MGH Research Scholars Program
The MGH Research Scholars Program was established to support early career researchers with innovative yet unproven ideas that have the potential to transform the future of medicine. Funded 100% through philanthropy, this program gives researchers the freedom and flexibility they need to follow the science wherever it leads. History has shown that brilliant scientists who are given free rein to explore new frontiers make the greatest, often unexpected, advances.
MGH Research Scholar Jordan Smoller, MD, ScD, is working to identify the genetic determinants of childhood and adult psychiatric disorders.
Brain Genomics: The Neural and Genetic Architecture of Mental IllnessBrain Genomics: The Neural and Genetic Architecture of Mental Illness
Neuropsychiatric disorders, including autism, schizophrenia, and mood and anxiety disorders, are the leading causes of disability worldwide.
Despite this enormous public health burden, treatments for major psychiatric illnesses still rely on a handful of mechanistic insights that date to the 1960s, and no validated tools for risk prediction or prevention exist.
We know two things with certainty: these illnesses are diseases of the brain and genetic vulnerability is the strongest risk factor for their development.
We also know that most of these illnesses arise from developmental perturbations of neural systems that underlie normal brain structure and functional circuitry.
The current diagnostic classification of psychiatric disorders (the DSM) is based on syndromes defined by a consensus of experts, without regard to etiology or pathogenesis.

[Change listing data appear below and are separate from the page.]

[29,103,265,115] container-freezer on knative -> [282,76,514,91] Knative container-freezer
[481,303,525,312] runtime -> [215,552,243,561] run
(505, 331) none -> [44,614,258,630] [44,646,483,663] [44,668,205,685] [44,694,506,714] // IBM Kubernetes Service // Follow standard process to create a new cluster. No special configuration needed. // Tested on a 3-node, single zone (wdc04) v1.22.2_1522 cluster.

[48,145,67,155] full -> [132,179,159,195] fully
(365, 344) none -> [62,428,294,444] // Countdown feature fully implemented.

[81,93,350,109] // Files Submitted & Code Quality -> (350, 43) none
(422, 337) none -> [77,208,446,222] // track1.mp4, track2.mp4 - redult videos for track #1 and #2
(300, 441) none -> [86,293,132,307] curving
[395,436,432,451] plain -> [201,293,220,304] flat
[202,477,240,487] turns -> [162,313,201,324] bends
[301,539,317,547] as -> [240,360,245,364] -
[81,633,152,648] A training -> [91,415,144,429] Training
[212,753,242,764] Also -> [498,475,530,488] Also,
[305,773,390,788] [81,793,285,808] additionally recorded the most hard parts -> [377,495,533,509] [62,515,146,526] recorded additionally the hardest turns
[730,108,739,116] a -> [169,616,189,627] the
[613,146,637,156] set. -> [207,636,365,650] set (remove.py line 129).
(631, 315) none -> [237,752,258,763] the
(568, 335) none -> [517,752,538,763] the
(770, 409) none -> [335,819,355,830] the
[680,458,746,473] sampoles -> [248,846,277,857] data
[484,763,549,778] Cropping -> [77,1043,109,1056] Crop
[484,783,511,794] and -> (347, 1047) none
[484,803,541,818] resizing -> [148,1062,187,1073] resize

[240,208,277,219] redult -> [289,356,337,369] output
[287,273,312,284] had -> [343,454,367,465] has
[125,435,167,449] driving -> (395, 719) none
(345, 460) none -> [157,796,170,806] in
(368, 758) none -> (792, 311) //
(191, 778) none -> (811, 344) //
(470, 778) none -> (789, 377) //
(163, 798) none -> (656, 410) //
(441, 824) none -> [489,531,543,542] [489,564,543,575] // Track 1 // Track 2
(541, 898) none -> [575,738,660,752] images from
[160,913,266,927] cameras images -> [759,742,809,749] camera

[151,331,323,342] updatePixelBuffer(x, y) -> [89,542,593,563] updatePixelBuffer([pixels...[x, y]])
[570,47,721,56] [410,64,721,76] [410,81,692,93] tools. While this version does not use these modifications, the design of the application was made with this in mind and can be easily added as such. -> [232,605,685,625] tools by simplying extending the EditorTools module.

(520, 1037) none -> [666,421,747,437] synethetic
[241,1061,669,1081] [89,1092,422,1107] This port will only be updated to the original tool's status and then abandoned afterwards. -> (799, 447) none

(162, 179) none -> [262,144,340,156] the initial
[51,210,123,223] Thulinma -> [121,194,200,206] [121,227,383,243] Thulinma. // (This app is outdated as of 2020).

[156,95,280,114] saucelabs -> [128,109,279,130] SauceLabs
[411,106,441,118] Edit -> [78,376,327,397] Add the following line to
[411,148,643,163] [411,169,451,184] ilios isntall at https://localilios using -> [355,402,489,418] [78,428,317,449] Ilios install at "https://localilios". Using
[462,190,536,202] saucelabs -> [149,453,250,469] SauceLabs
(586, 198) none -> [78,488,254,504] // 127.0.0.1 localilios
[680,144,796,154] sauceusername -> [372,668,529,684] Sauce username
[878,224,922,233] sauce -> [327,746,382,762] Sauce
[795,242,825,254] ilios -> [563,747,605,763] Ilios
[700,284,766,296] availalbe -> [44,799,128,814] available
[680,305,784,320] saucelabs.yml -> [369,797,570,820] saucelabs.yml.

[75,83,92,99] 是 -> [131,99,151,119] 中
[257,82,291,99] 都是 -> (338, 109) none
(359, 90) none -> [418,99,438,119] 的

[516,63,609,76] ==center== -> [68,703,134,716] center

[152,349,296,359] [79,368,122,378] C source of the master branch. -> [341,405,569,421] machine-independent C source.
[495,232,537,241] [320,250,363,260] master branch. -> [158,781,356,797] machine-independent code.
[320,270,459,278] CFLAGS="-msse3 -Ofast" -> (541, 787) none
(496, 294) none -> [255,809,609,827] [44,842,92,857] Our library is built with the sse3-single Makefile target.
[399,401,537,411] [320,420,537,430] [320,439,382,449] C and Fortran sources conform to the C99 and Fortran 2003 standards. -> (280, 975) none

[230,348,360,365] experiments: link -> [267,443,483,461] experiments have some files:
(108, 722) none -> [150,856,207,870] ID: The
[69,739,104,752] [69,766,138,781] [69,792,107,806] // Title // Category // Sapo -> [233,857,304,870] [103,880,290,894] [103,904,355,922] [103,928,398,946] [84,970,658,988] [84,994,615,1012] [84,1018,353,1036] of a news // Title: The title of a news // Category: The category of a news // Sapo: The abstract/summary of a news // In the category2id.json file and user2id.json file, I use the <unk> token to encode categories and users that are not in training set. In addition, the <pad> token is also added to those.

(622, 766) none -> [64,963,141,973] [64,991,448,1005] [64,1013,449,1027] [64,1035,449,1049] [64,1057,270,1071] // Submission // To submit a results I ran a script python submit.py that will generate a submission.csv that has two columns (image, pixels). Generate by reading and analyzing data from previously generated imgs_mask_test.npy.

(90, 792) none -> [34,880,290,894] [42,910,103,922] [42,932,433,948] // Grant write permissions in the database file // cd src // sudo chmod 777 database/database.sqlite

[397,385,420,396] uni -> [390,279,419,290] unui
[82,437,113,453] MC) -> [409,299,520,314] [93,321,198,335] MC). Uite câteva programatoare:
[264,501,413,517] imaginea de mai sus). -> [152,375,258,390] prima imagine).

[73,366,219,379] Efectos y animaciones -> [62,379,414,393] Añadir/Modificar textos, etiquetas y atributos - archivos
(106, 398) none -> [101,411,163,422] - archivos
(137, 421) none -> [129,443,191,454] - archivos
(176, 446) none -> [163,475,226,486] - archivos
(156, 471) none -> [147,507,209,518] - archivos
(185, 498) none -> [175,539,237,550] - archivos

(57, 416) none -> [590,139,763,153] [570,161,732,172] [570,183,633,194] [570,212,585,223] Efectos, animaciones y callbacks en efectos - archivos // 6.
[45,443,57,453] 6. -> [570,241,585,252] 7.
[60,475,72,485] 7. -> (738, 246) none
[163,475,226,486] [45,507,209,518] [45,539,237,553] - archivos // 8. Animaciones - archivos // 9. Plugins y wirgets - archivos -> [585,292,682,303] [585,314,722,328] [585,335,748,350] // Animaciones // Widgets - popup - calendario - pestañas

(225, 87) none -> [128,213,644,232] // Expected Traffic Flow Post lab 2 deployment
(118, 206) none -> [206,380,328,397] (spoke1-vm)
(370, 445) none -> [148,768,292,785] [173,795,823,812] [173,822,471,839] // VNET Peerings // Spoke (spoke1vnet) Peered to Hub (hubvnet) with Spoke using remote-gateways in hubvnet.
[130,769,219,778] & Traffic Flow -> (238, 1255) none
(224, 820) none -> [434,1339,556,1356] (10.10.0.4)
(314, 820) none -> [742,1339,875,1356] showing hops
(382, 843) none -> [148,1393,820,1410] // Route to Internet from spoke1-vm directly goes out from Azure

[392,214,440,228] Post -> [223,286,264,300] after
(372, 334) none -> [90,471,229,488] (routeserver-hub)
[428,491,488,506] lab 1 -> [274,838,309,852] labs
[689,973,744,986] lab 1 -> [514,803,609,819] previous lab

Using the tools of genomics and clinical neuroscience, recent discoveries by my lab and our colleagues have challenged this “top-down” system in ways that may have fundamental implications for the diagnosis and treatment of mental illness.
The overarching goal of my research plan as an MGH Research Scholar is to dissect the neural, genetic, and behavioral bases of psychiatric disorders from the “bottom-up.”
This research program builds on my extensive experience with clinical and translational studies of psychopathology over the past 15 years, as well as extensive collaborations at Mass General, Harvard, the Broad Institute, and beyond, including national and international consortia.
The key components of the plan are three-fold:
1) Create a uniquely powerful resource for the genetic dissection of brain structure and function related to mental illness
2) Conduct large-scale analyses to identify common and rare genetic variants underlying normal and pathologic variation in brain structure/function and behavior
3) Map the genetic and neural architecture of childhood- and adult-onset psychiatric disorders across development from infancy to adulthood
If successful, this work will facilitate a new understanding of psychiatric disorders by mapping their underlying genetic and neural basis.